Quest’anno per di più ad aumentare le fibrillazioni c’è anche la campagna elettorale per le regionali. Si vota in Veneto, Toscana, Marche, Puglia, Campania e Valle d’Aosta. Per la maggioranza il nodo decisivo è il Veneto: decidere chi succederà al doge Luca Zaia. È quella la prima tessera del puzzle dopo la quale si possono inserire le altre. A Palazzo Chigi a breve si terrà un vertice tra i leader.  La tensione è alta. Soprattutto nella lega con Zaia che è arrivato a minacciare una lista autonoma capace, secondo i sondaggi, di raggiungere il 40%. Unica nota positiva per il centrodestra e che il fronte opposto non è messo molto meglio.
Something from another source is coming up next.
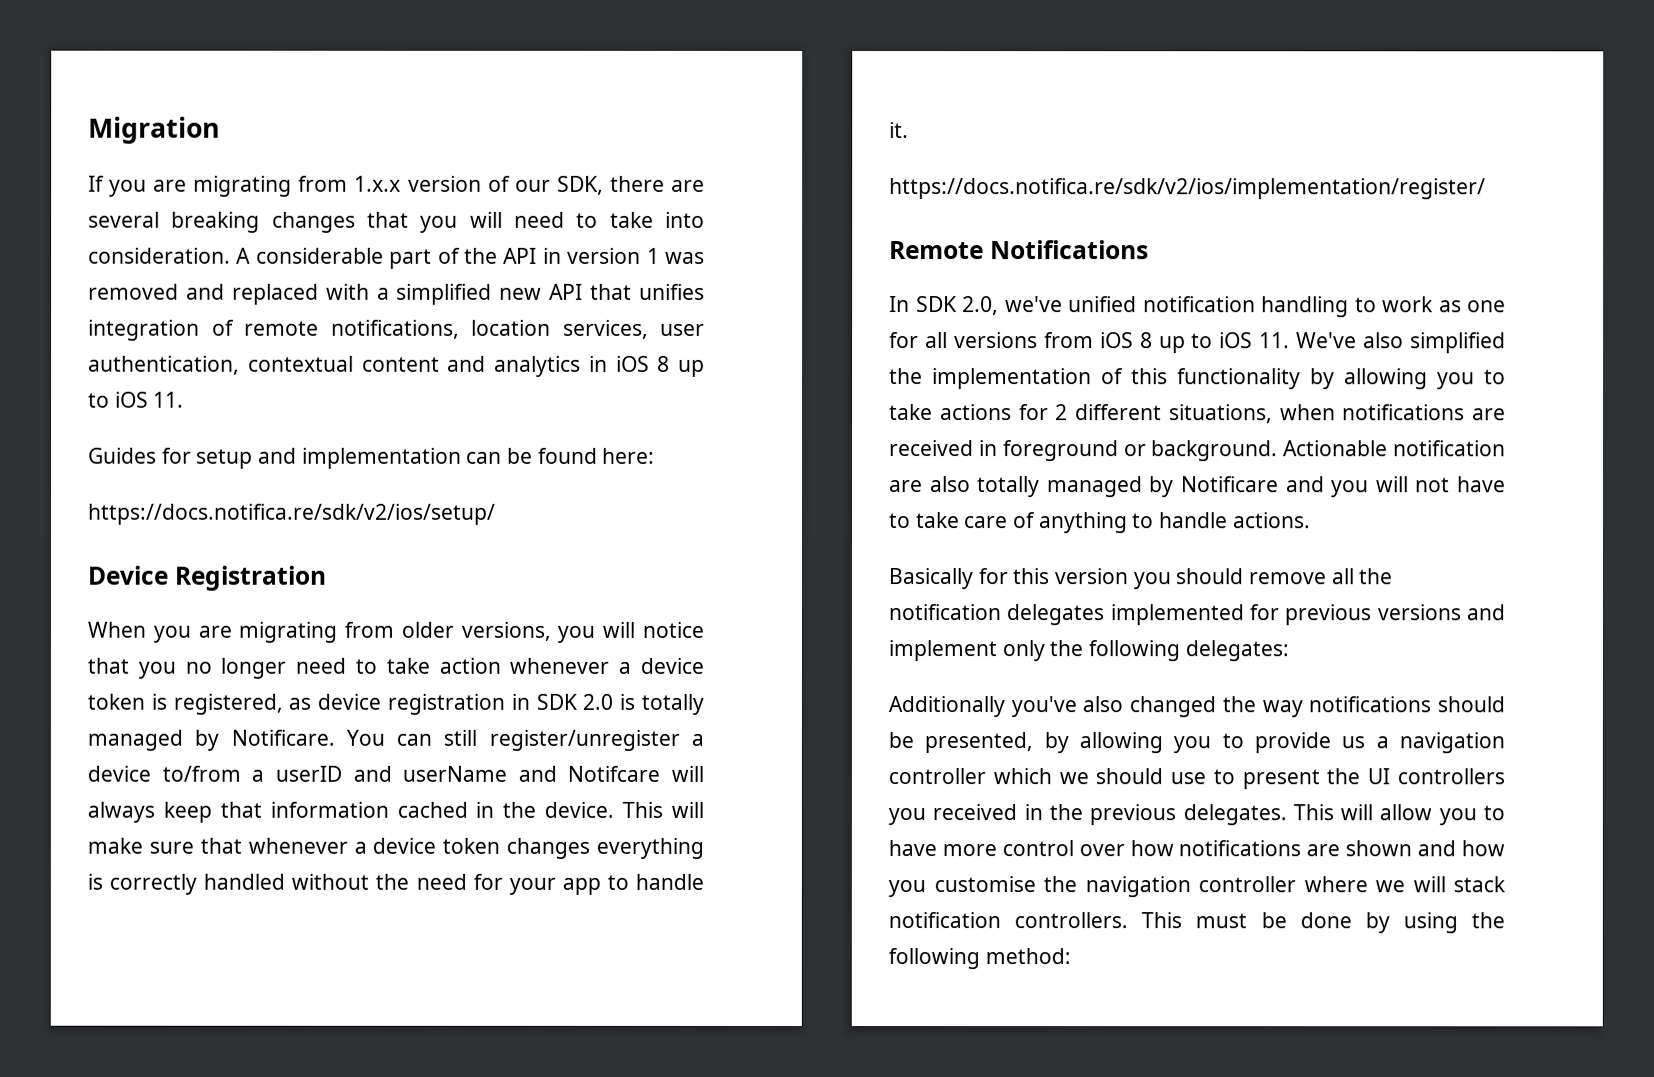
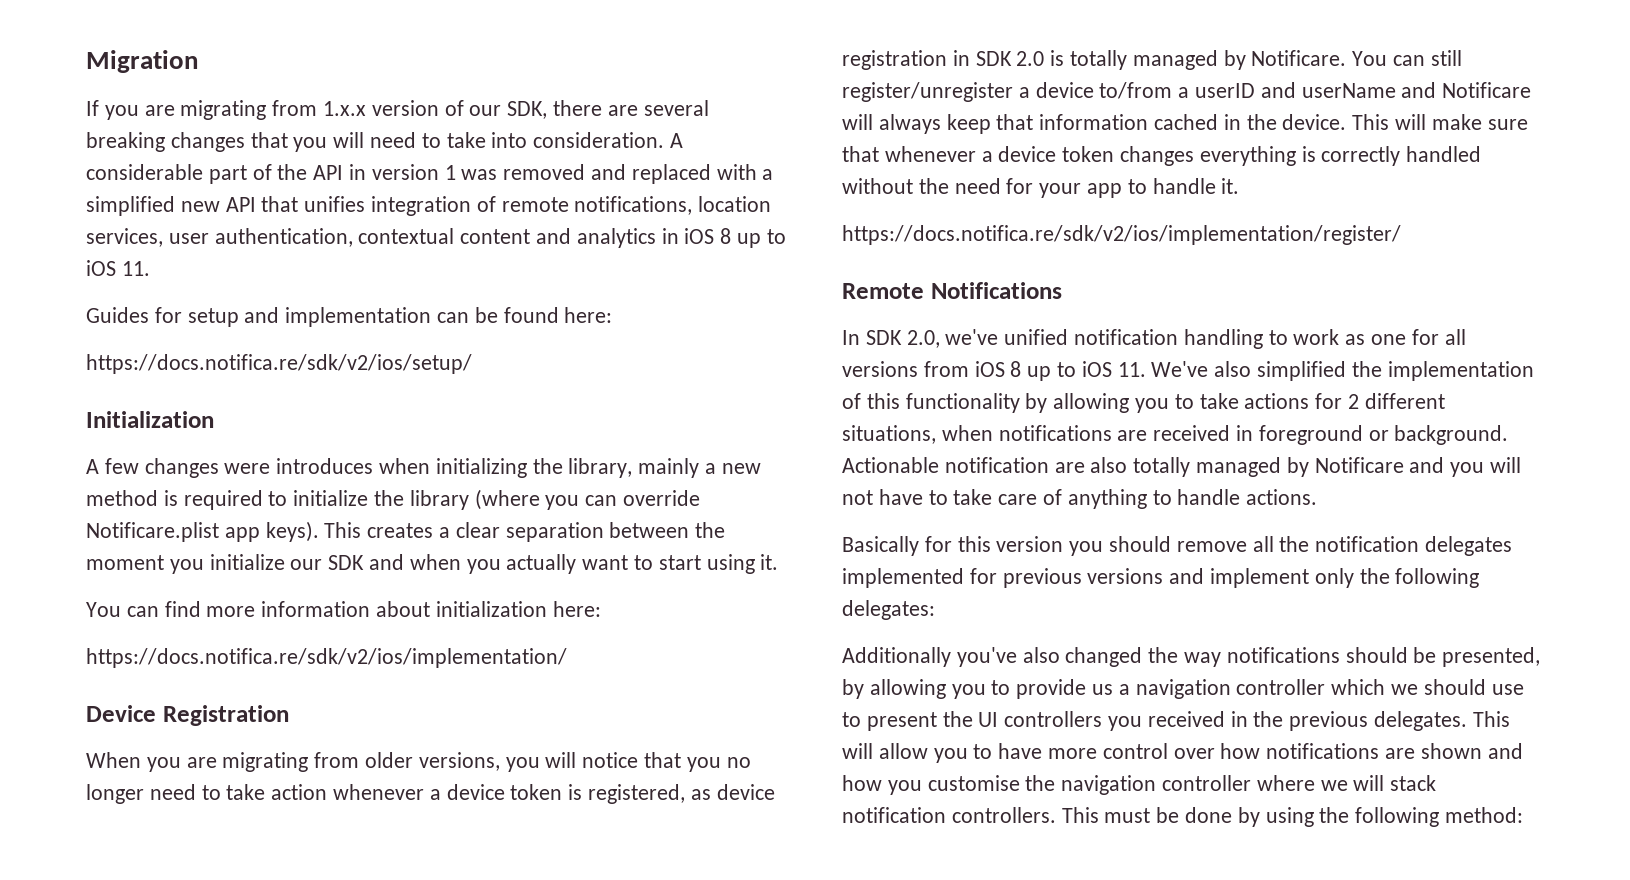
(496, 514) none -> [86,411,214,428] [86,458,761,478] [86,489,701,510] [86,521,726,542] [86,554,779,574] [86,601,601,617] [86,648,567,668] // Initialization // A few changes were introduces when initializing the library, mainly a new method is required to initialize the library (where you can override Notificare.plist app keys). This creates a clear separation between the moment you initialize our SDK and when you actually want to start using it. // You can find more information about initialization here: // https://docs.notifica.re/sdk/v2/ios/implementation/
[567,765,661,782] Notifcare -> [1442,82,1532,98] Notificare

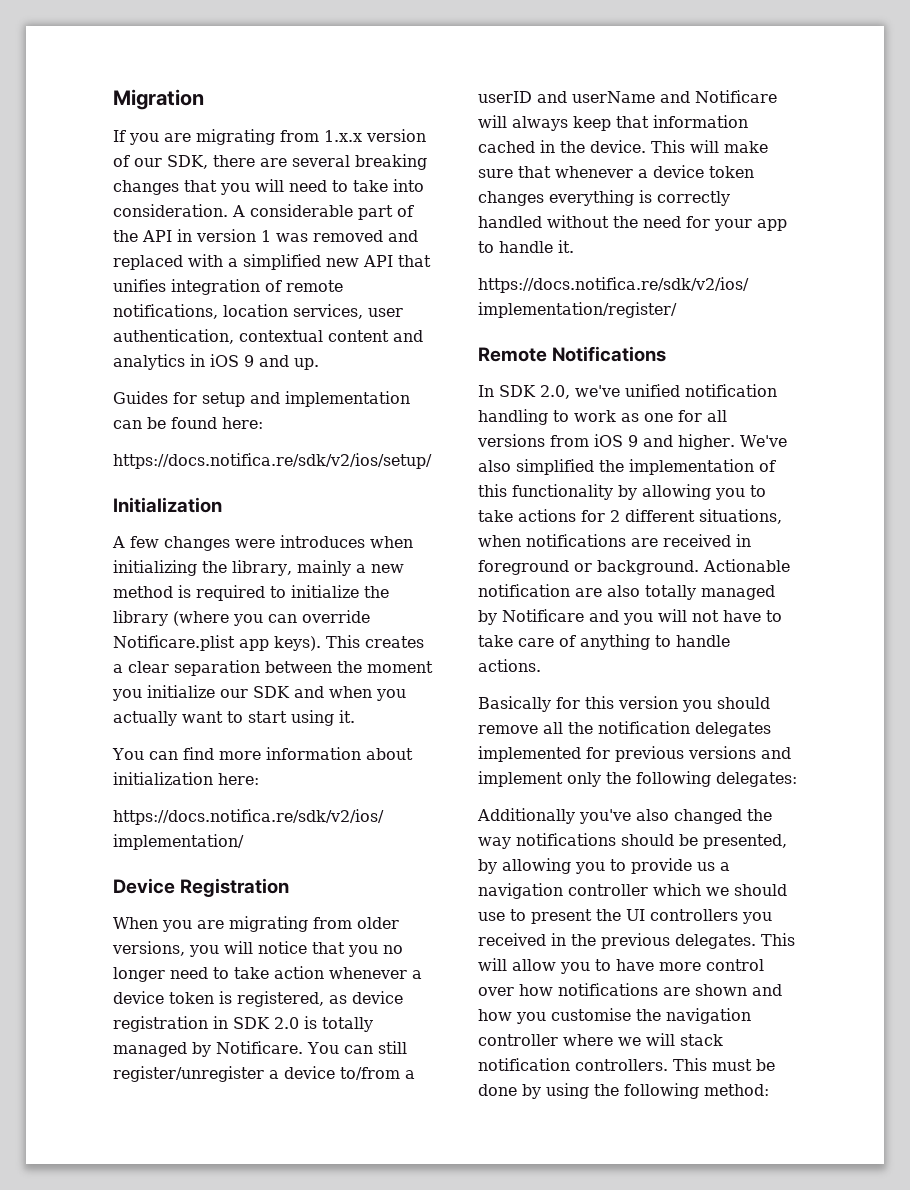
[720,228,786,248] [86,260,150,276] 8 up to iOS 11. -> [244,355,319,370] 9 and up.
[1010,361,1146,381] 8 up to iOS 11. -> [628,434,735,450] 9 and higher.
Anche lì è un gioco a incastri Elly Schlein continua a rinviare la decisione sulla Toscana, nonostante il pressing del governatore uscente Giani. La segretaria del PD ha bisogno prima di raggiungere l’intesa in Campania con Vincenzo De Luca, impossibilitato a candidarsi perché ha già due mandati alle spalle ma che vuole dire la sua su chi sarà chiamato a succedergli. In ballo c’è l’alleanza con M5s, che vuole in cambio la candidatura di un suo esponente (in pole position c’è l’ex presidente della camera Roberto Fico ).

Al momento non è stata decisa neanche la data del voto. L’Election day è comunque escluso. Le urne si apriranno  nelle Marche già a settembre. A seguire dovrebbe esserci a ottobre la Toscana mentre per Veneto e Campania si parla di fine novembre. Saremo nel pieno della discussione su quella che una volta veniva chiamata la Finanziaria. Al momento però più che ipotizzare stime, si incrociano le dita in direzione Washington.